• **Aim of the exercise**
The reply should be the records repeated exactly, without any images.

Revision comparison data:
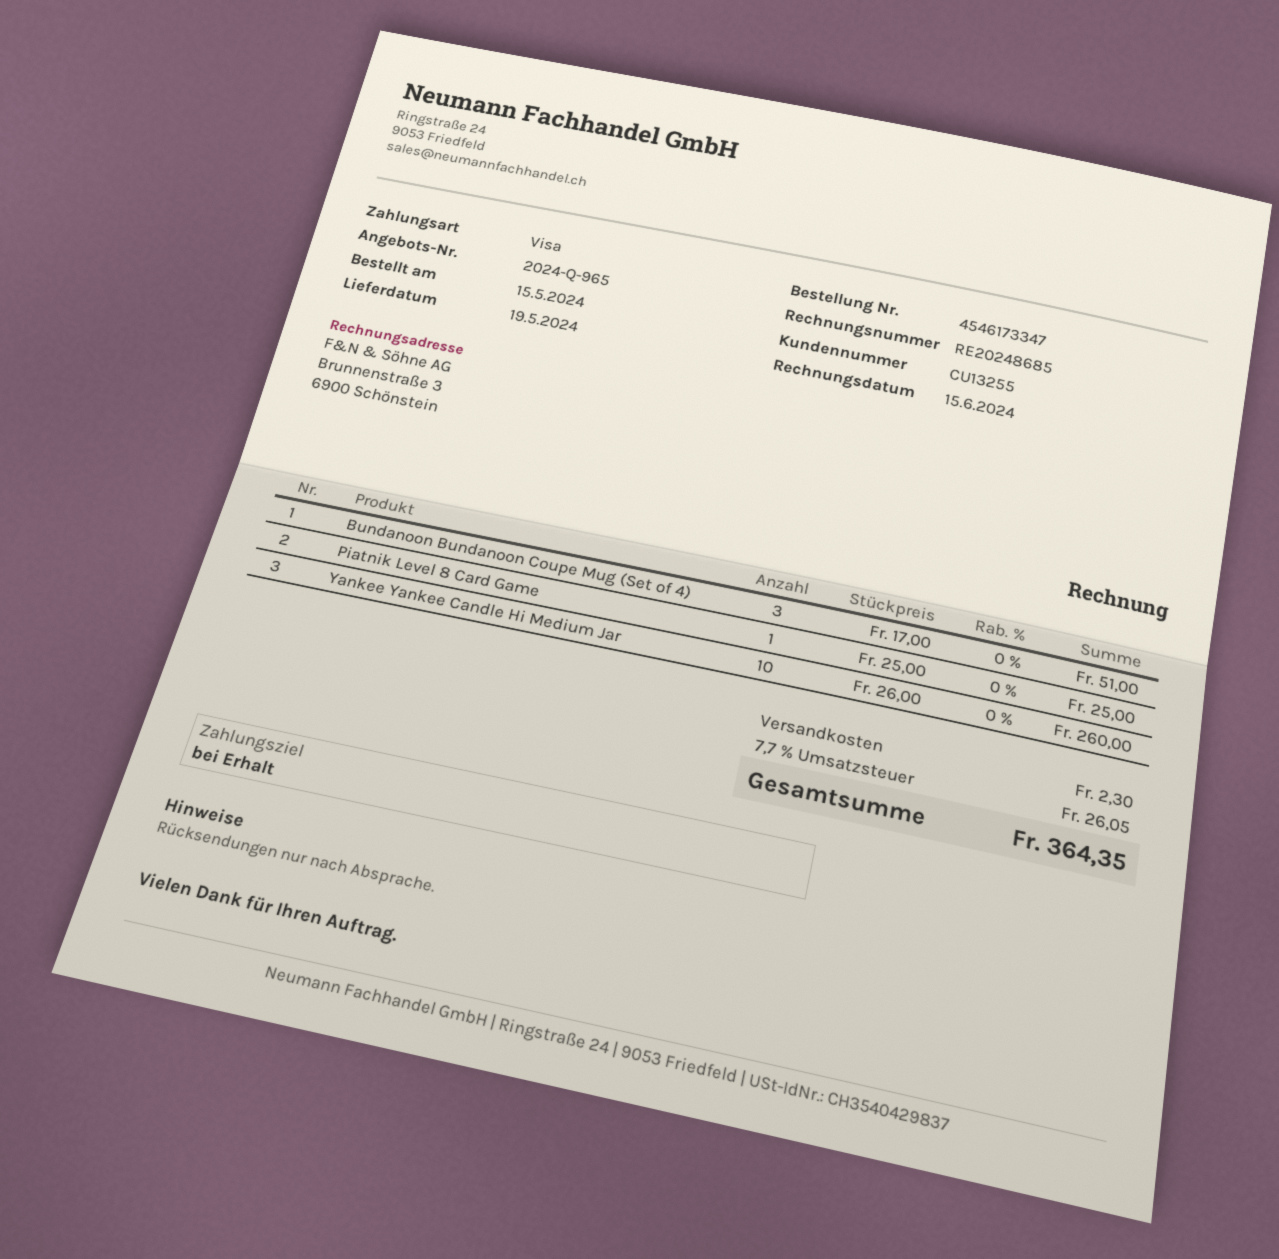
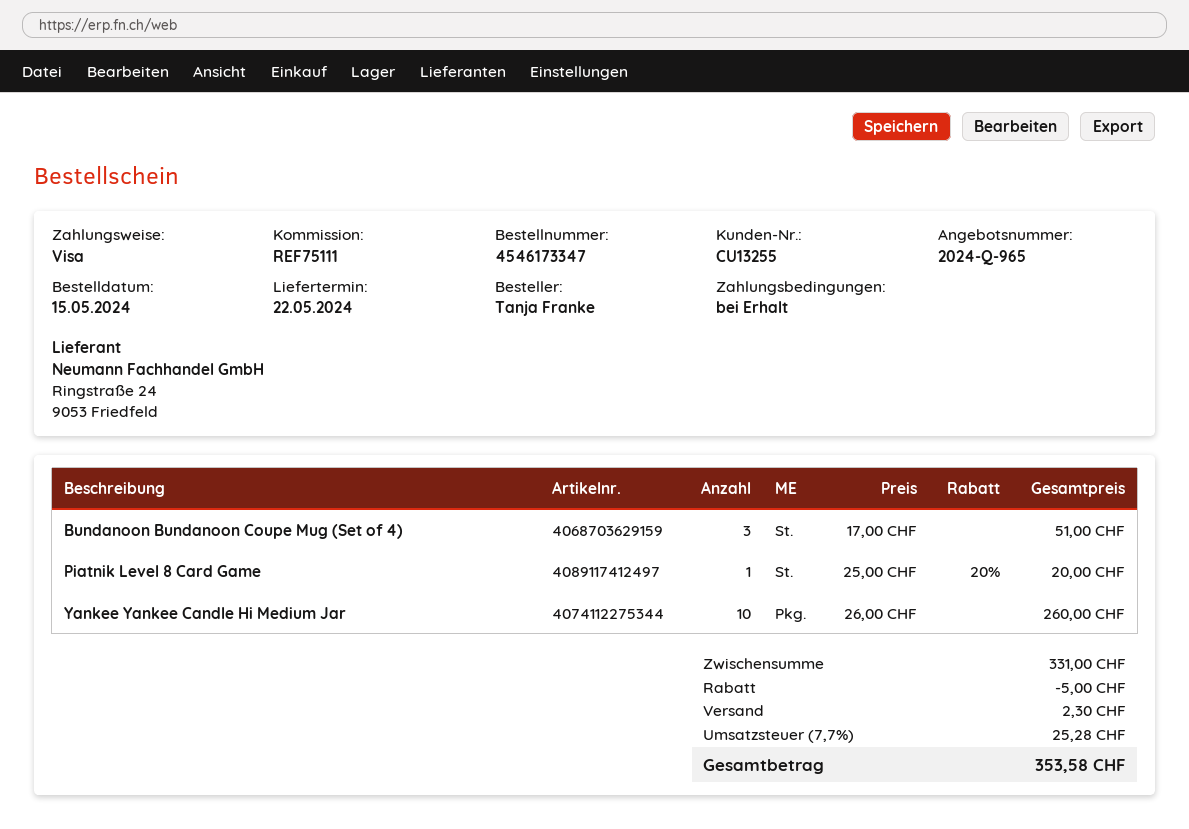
delivery date: 2024-05-19 -> 2024-05-22
Piatnik Level 8 Card Game: 1 x 25.00 = 25.00 -> 1 x 25.00 - 20% = 20.00
discount: none -> 5.00
tax: 7.7% = 26.05 -> 7.7% = 25.28
total: 364.35 -> 353.58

• **Solution below**
delivery date: 2024-05-19 -> 2024-05-22
Piatnik Level 8 Card Game: 1 x 25.00 = 25.00 -> 1 x 25.00 - 20% = 20.00
discount: none -> 5.00
tax: 7.7% = 26.05 -> 7.7% = 25.28
total: 364.35 -> 353.58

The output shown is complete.